TASK TO COMPLETE → Locate the line that contains "[380,71,390,81] [30,88,239,102] [37,119,126,133]" in the entries below, then repeat it and every following line through the line that contains "[37,345,142,359] [37,367,46,375] D>", exactly, and no others.

-------------------------

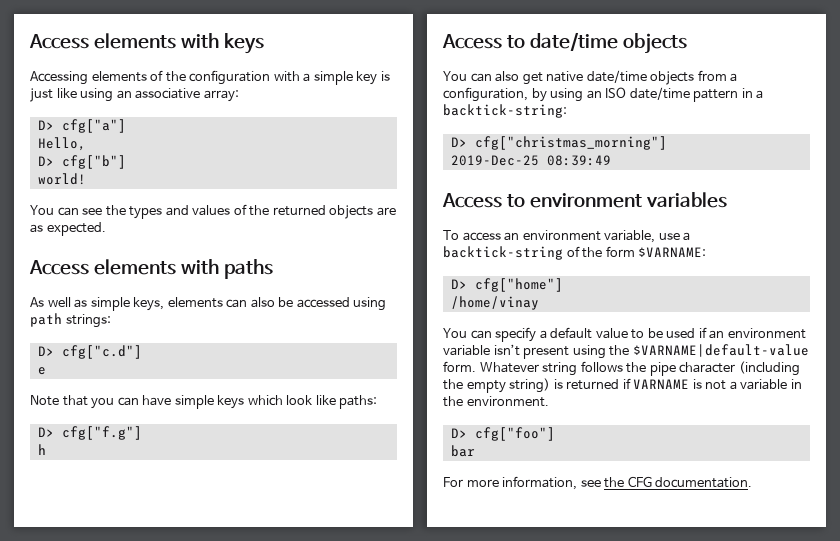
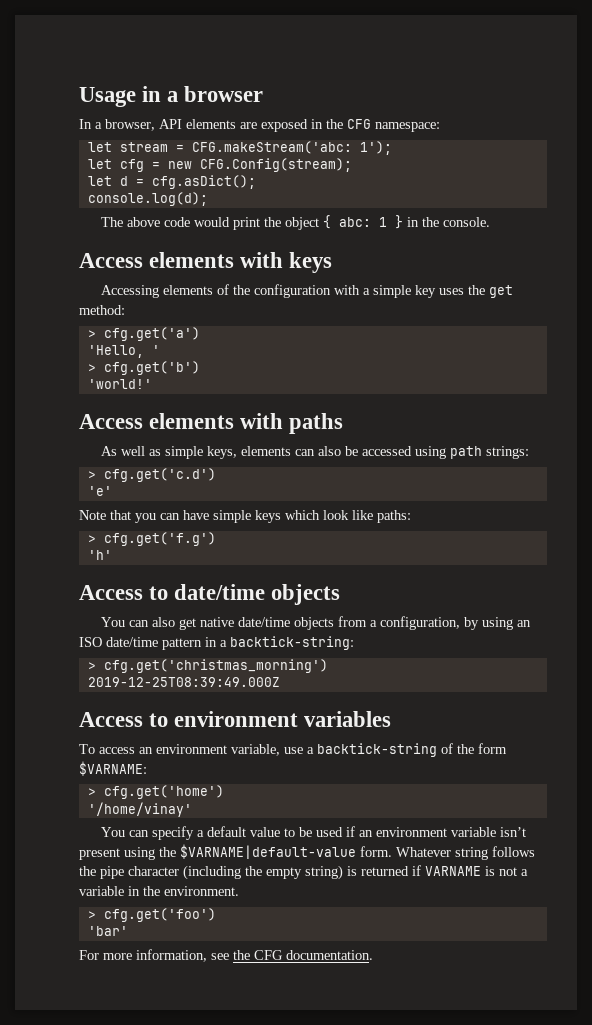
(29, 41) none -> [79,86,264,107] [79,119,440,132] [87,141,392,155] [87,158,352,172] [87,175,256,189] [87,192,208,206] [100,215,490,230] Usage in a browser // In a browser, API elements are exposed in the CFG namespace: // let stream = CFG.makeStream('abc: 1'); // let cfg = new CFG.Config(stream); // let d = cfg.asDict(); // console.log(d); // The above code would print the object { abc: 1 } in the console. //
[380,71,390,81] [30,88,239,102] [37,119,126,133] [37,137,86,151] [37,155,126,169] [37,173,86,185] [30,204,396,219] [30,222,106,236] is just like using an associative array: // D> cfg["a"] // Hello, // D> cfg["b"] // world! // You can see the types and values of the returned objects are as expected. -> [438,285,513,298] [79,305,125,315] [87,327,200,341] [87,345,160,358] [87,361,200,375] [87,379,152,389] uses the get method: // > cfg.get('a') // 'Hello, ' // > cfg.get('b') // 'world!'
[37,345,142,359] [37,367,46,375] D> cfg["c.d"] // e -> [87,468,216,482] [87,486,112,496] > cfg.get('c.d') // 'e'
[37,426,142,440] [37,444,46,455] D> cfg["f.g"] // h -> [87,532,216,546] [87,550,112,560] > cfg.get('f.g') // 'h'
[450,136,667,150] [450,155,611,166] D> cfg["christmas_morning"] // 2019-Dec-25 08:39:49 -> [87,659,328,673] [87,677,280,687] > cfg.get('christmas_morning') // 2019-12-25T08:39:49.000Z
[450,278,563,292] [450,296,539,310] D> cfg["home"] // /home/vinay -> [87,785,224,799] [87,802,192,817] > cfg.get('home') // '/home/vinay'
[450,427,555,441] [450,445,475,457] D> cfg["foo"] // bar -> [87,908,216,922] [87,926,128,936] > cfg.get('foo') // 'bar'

-------------------------

ANSWER FOR THIS EXERCISE →
[380,71,390,81] [30,88,239,102] [37,119,126,133] [37,137,86,151] [37,155,126,169] [37,173,86,185] [30,204,396,219] [30,222,106,236] is just like using an associative array: // D> cfg["a"] // Hello, // D> cfg["b"] // world! // You can see the types and values of the returned objects are as expected. -> [438,285,513,298] [79,305,125,315] [87,327,200,341] [87,345,160,358] [87,361,200,375] [87,379,152,389] uses the get method: // > cfg.get('a') // 'Hello, ' // > cfg.get('b') // 'world!'
[37,345,142,359] [37,367,46,375] D> cfg["c.d"] // e -> [87,468,216,482] [87,486,112,496] > cfg.get('c.d') // 'e'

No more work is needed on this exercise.